- [DIRECTIONS FOR THIS TASK] Report only the number of lines that contain the string "family" in the records below.

- [DATA PROVIDED]
————————

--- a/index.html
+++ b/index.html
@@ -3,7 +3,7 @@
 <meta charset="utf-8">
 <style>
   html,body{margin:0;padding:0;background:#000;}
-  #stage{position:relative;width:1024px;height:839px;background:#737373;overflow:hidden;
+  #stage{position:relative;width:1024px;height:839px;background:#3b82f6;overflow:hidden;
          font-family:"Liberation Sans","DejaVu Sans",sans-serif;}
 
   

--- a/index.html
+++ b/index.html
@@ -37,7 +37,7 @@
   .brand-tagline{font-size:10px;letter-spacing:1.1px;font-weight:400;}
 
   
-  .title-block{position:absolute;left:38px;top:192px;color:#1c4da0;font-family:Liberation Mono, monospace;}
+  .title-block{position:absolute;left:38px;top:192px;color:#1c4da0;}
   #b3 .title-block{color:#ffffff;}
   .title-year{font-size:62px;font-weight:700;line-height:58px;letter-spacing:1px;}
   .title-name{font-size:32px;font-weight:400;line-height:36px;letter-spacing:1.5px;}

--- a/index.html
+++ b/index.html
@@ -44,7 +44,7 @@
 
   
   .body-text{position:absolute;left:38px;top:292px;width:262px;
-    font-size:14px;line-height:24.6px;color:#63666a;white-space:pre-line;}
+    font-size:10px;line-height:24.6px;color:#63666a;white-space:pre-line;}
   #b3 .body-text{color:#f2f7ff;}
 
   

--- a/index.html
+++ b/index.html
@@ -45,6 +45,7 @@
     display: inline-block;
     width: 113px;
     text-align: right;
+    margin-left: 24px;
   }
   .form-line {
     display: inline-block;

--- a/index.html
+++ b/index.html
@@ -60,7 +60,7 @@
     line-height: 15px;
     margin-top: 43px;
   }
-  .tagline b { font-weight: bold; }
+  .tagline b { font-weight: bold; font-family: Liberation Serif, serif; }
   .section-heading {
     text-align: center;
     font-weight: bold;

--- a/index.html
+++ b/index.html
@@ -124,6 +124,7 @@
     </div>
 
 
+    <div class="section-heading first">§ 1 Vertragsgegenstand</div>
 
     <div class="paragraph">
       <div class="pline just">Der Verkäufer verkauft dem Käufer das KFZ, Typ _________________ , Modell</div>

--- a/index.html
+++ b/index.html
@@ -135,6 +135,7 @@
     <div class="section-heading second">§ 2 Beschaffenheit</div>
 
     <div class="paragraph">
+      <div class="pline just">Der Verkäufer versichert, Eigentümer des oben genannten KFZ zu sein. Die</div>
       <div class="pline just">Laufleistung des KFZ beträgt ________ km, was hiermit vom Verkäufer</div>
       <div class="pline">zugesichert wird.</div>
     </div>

————————

- [REPLY TO THE EXERCISE] 3